The study was presented to nurses and LVHW at a district-wide meeting prior to study launch. The trained qualitative interviewer introduced the study to potential participants at each facility as an exploration of their views on CCM and if they were interested, obtained informed consent. Interviews were conducted in English or Sesotho at each participating health facility in a private space on-site. The interview guide consisted of open-ended, exploratory questions that were asked in a non-judgmental and culturally-sensitive way. Respect for participants’ privacy and confidentiality was emphasized in group interviews, and divergent perspectives were encouraged. Interviews were audio-recorded, transcribed verbatim, translated, anonymized and subjected to textual analysis. Study findings were presented and discussed with participants at a district-wide meeting in 2016.

Quality assurance

We included several layers of quality assurance monitoring to ensure the integrity of the qualitative interviews. First, the Principal Investigator (YH-M) of this study has considerable experience in developing interview guides and supervising qualitative interviewers. Moreover, she regularly consulted with researchers who have decades of experience with qualitative interviewing (JEM). Second, the interviewer’s experience as a research nurse in other qualitative studies over the prior 4 years provided her with vast experience and expertise in qualitative interviewing. In addition, the interviewer participated in four qualitative interview training sessions for this study. Finally, the interviewer was closely supervised in conducting these interviews and was provided with timely feedback.

Domains

We developed an interview guide and pilot tested it with study staff before study implementation. Questions relevant to this analysis addressed training received on childhood TB and CCM and the need for further training; attitudes toward CCM, including community screening, clinic evaluation, and IPT provision; CCM challenges and possible solutions; and stigma in the community (see Supplementary Material).

Analysis

Study investigators trained in qualitative analysis used thematic analyses as the framework for data inquiry and analysis. We used an iterative analytic process to facilitate a comprehensive understanding of healthcare providers’ perspectives. Initially, we used deductive analysis to identify thematic categories based on our questions and the CCM literature and inductive analysis to generate new codes that emerged from the data. Two study investigators (YH-M, LL) independently reviewed four transcripts (i.e., double-coded) to develop a preliminary coding scheme. We used a “negotiated agreement approach” to ensure consistent interpretation and application of codes, which increases coding reliability [18, 19]. Differences in coding were discussed and consensus reached on how to apply codes. Once consensus on codes was achieved, the final coding scheme was applied to the full set of transcripts. Coding of the remaining transcripts was done independently by the two coders, but they continued to meet regularly to discuss interpretation and application of the codes. Typical quotations are used to illustrate the themes. We used Dedoose (v. 6.2.17), a qualitative software program, for systematic data management and analysis (Socio-Cultural Research Consultants, LLC; Los Angeles, CA) [20].

Ethical considerations

The study was approved by the Columbia University Irving Medical Center Institutional Review Board (Ref #IRB-AAAN7358) and the National Health Research Ethics Committee in Lesotho (Ref #ID78–2015). The overall study was registered at ClinicalTrials.gov (NCT02662829). All participants provided written informed consent prior to study participation.

Results

Facilitators of a successful childhood TB prevention program

Provider understanding of the importance of TB prevention and receiving enhanced provider training on CCM were the major themes regarding a successful childhood TB prevention program. Providers in this study agreed that TB prevention services, including contact tracing, early detection of child TB contacts, and provision of IPT to eligible children, are essential to controlling the TB epidemic in Lesotho. They emphasized the importance of IPT in confronting TB and spoke of the deleterious consequences of TB and the value of the protection that IPT confers to children exposed to TB. Some of the providers believed that CCM is feasible in Lesotho and suggested expanding IPT to all household contacts of TB cases and not just to children.

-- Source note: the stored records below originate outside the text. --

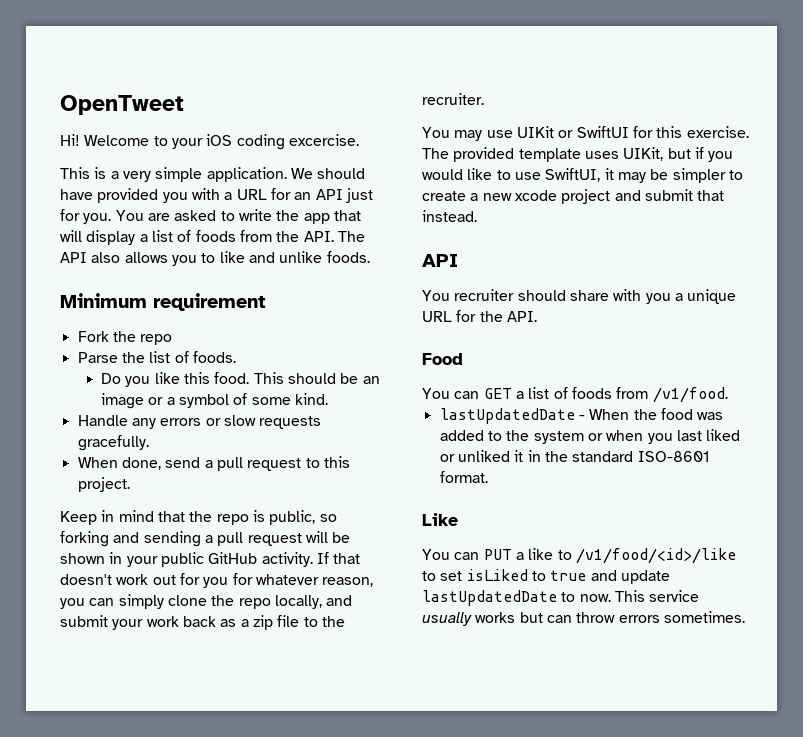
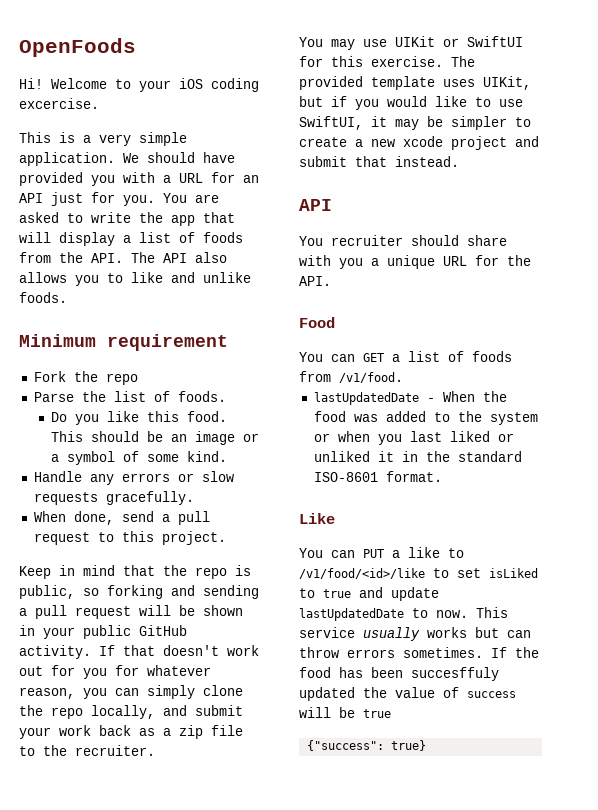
- OpenTweet
+ OpenFoods
+ If the food has been succesffuly updated the value of success will be true
+ {"success": true}

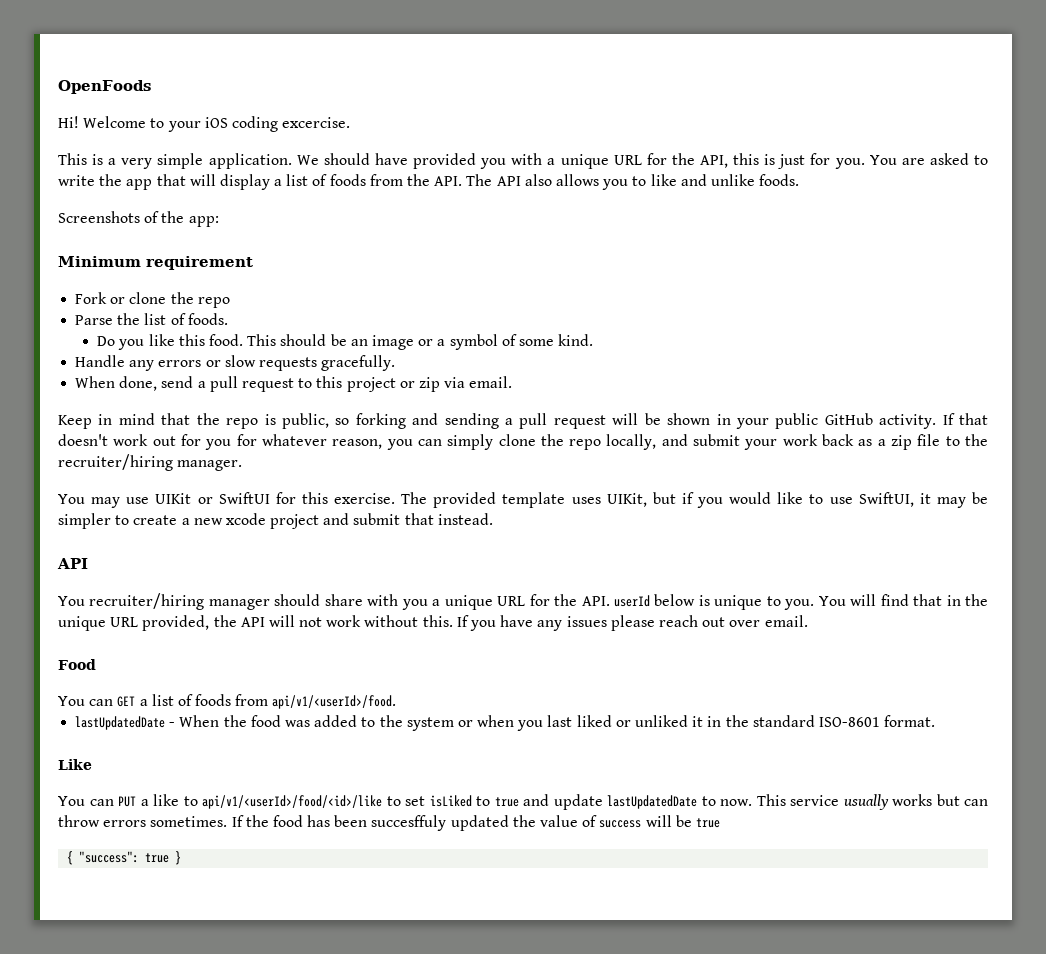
- We should have provided you with a URL for an API just for you.
+ We should have provided you with a unique URL for the API, this is just for you.
+ Screenshots of the app:
- Fork the repo
+ Fork or clone the repo
- When done, send a pull request to this project.
+ When done, send a pull request to this project or zip via email.
- If that doesn't work out for you for whatever reason, you can simply clone the repo locally, and submit your work back as a zip file to the recruiter.
+ If that doesn't work out for you for whatever reason, you can simply clone the repo locally, and submit your work back as a zip file to the recruiter/hiring manager.
- You recruiter should share with you a unique URL for the API.
+ You recruiter/hiring manager should share with you a unique URL for the API. userId below is unique to you. You will find that in the unique URL provided, the API will not work without this. If you have any issues please reach out over email.
- You can GET a list of foods from /v1/food.
+ You can GET a list of foods from api/v1/<userId>/food.
- You can PUT a like to /v1/food/<id>/like to set isLiked to true and update lastUpdatedDate to now.
+ You can PUT a like to api/v1/<userId>/food/<id>/like to set isLiked to true and update lastUpdatedDate to now.
- {"success": true}
+ { "success": true }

I see IPT … as a weapon that will protect children. [LVHW, individual interview].

It [IPT] is good so that they can be safe and protected … all children in their [household] should be put on preventive therapy … [LVHW, individual interview].

It [CCM] prevents spread of TB, eh, because if we are targeting children … it is easier for them to catch the disease … so if they are being targeted, to be screened or to be supplied with isoniazid for 6 months, I think it will help us control the disease and reduce number of TB cases. [Nurse, individual interview].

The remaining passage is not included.